Orion DeYoe: Degree Not Required

Engineer, CEO, educator, volunteer, video game designer, programmer. These are just a few of the titles that STEM (science, technology, engineering, and math) enthusiast Orion DeYoe holds. Orion is a passionate individual who pours himself and his engineering knowledge into the kids in his community, and instills a love for STEM into each one of them. He has been designing, creating, and building for longer than he can remember, and nothing stands in the way of him achieving his goals.

When Orion was a young kid, his dad practiced flight simulation in an early computer program, and Orion was fascinated by its mechanics and design. He would stand over his father’s shoulder, enamored with learning how everything worked.

“All kids love airplanes. I would watch him work and then go into the program to create 3D models of the airplanes. That’s probably when my love for CAD started.”

Young Orion shows off his computer programming skills

This early experience with 3D design afforded him invaluable spatial reasoning skills that served him well when he joined the FIRST Robotics Competition team, 2252 The Mavericks. FIRST is a worldwide non-profit organization that provides competitive robotics teams for students ages 5-18. Orion credits FIRST as the biggest influence in his life as he pursued his career in STEM. It was through his experience on a FIRST team that he got his first engineering internship when he was only 16. Recognizing his talents and passion for the work, the same company offered Orion a full time position as an engineer as soon as he completed high school.

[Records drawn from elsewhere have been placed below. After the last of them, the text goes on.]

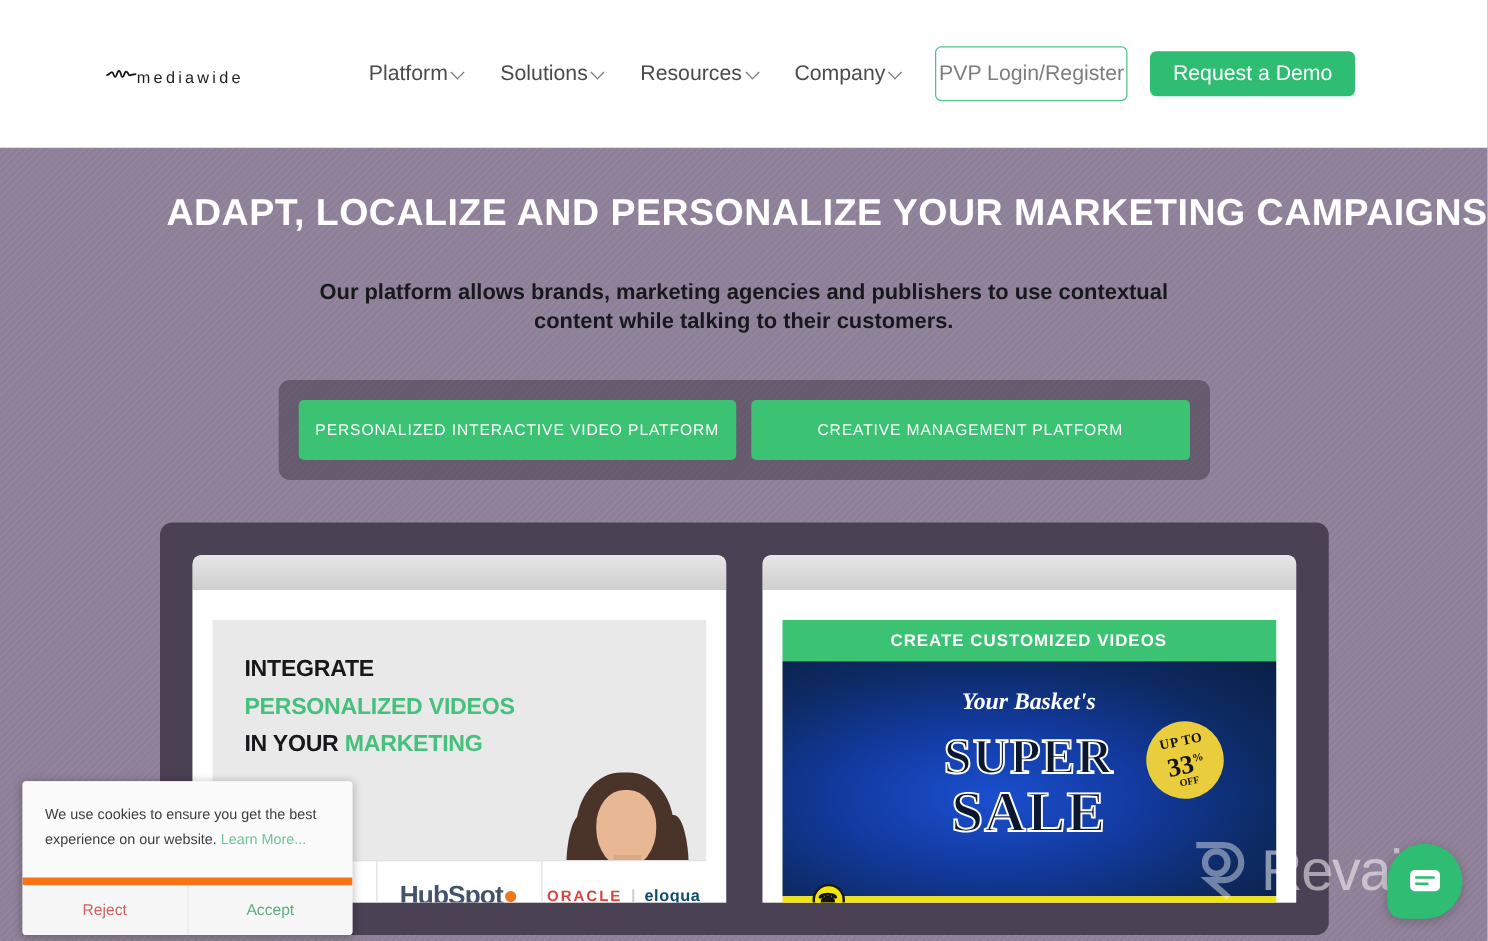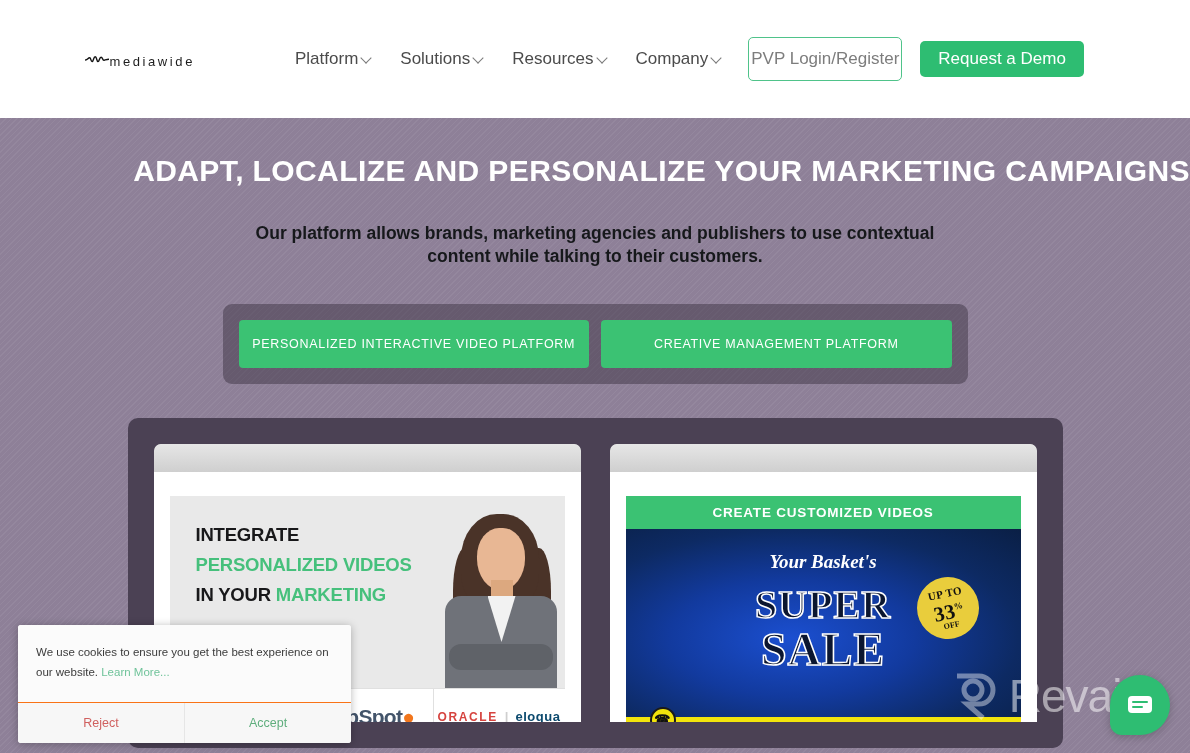"INTEGRATE" .promo-card { flex-direction: none -> column }
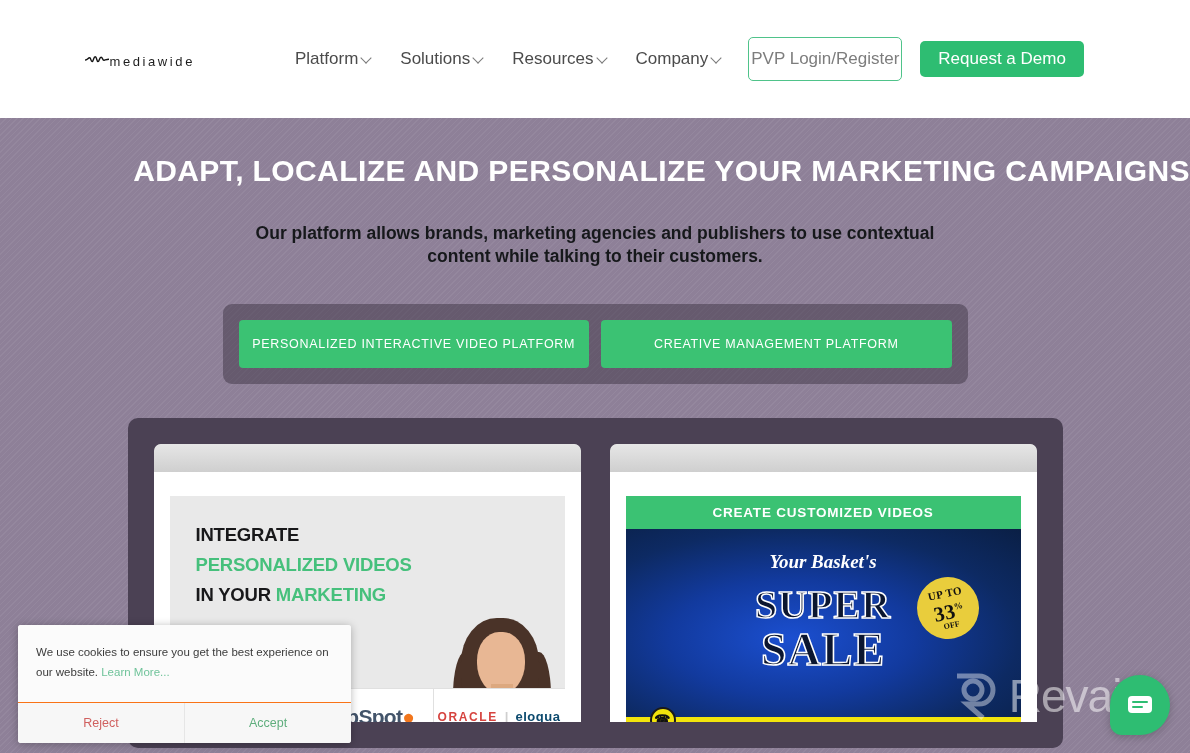"We use cookies to ensure" .cookie { width: 333px -> 264px }
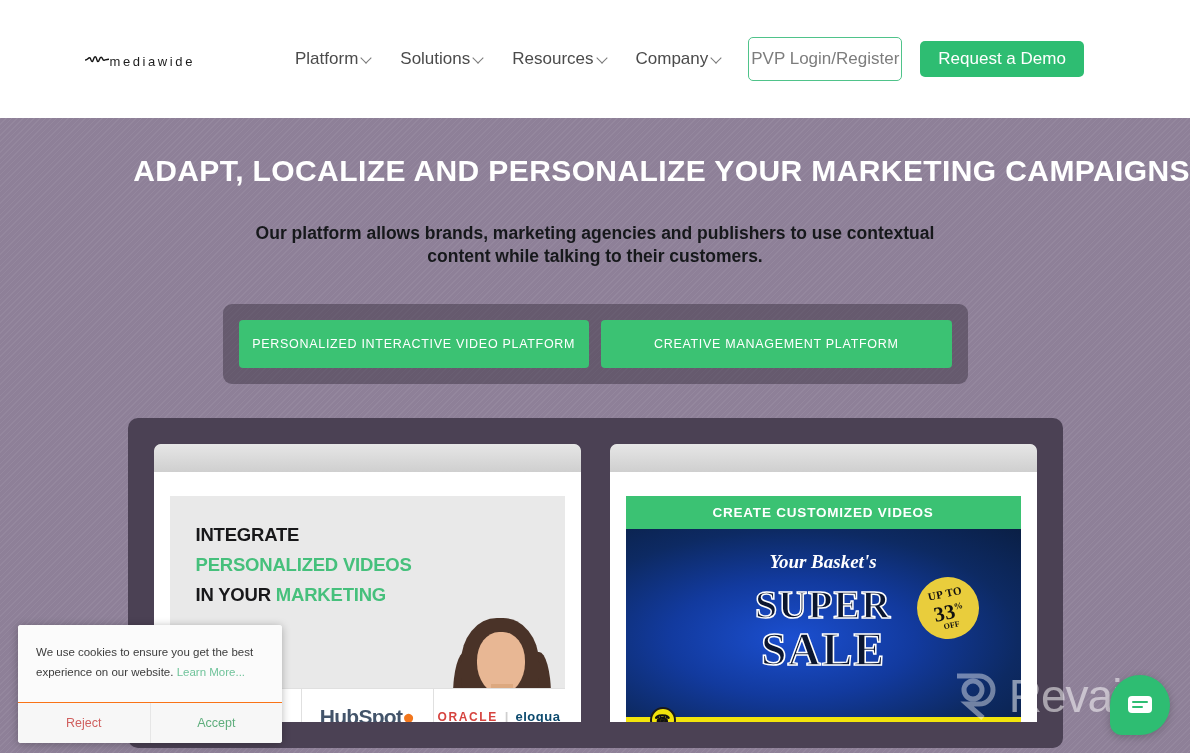"Reject" .cookie-actions { border-top: 1px solid #f97316 -> 6px solid #f97316 }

FIRST Robotics Competition team 2252 The Mavericks

“My mentor on The Mavericks, Alex Yeckley, made me want to pursue STEM professionally. He always took the time to explain the little details to me, and was the best example of what makes a good engineer. I credit him for my success in FIRST and at my first engineering job."

A STEM Legacy

After Orion graduated high school and left The Mavericks, he knew he wanted to give other kids the opportunity to experience a full hands-on STEM education the same way he did. To him, this kind of education is a right, not a privilege, and he believes it is vital to the development of any young student, not just the ones who end up pursuing a career in a STEM field.

“There is nothing wrong with wanting to pursue a STEM career, giving it a try, and then realizing you want to go in a different direction. This is why hands-on STEM education at an early age is so important.”

It was because of this belief that Orion founded Stellar Robotics, a FIRST organization in Richland County that hosts robotics teams at all age levels and provides active hands-on learning experiences for kids and teenagers in this community. Orion has now been on the board of directors for Stellar Robotics since 2014, and the organization has become the center of STEM education in Richland County.

Stellar Robotics won their first competition in 2014 under Orion's leadership

“FIRST had such a big impact on me as a student that I wanted to keep doing it even after I graduated. I wanted to make the knowledge I gained available to other students, but I also wanted to make the program itself accessible to students who didn’t have anything else like it available to them. Starting Stellar and seeing the impact it is having on young kids has been a really rewarding experience.”

As someone who directly oversees robot design within the FIRST community, Orion saw a gap in the products being offered to teams for various components of their robots. They were too expensive, inefficient, or just not well designed. Orion sought to fill this gap in the founding of his own company, Competition Robot Parts (or CRP.) Orion designs, manufactures, and sells parts designed specifically for FIRST robotics teams, at a fraction of the cost most of his competitors offer. Several of the larger companies in this niche area have begun to mimic Orion’s designs for their own production because he has been so successful. Orion considers CRP to be his biggest success in regards to STEM.

“I am able to design products that meet the needs of the market, sell them, make a profit, and iterate on those designs to come out with new products that improve on the old ones. The engineering that goes into that, combined with the manufacturing knowledge I have gained from it, definitely makes my small business my biggest success in regards to STEM.”

Award Winning Leader

Orion’s presence as a mentor and leader for students passionate about STEM has effected positive change in Richland County for the sake of STEM education. He impresses the importance of experiencing STEM firsthand and hands-on on not just his students, but the community as well. There has been a rise in STEM programs and camps in local public schools since Orion’s Stellar Robotics organization joined the scene.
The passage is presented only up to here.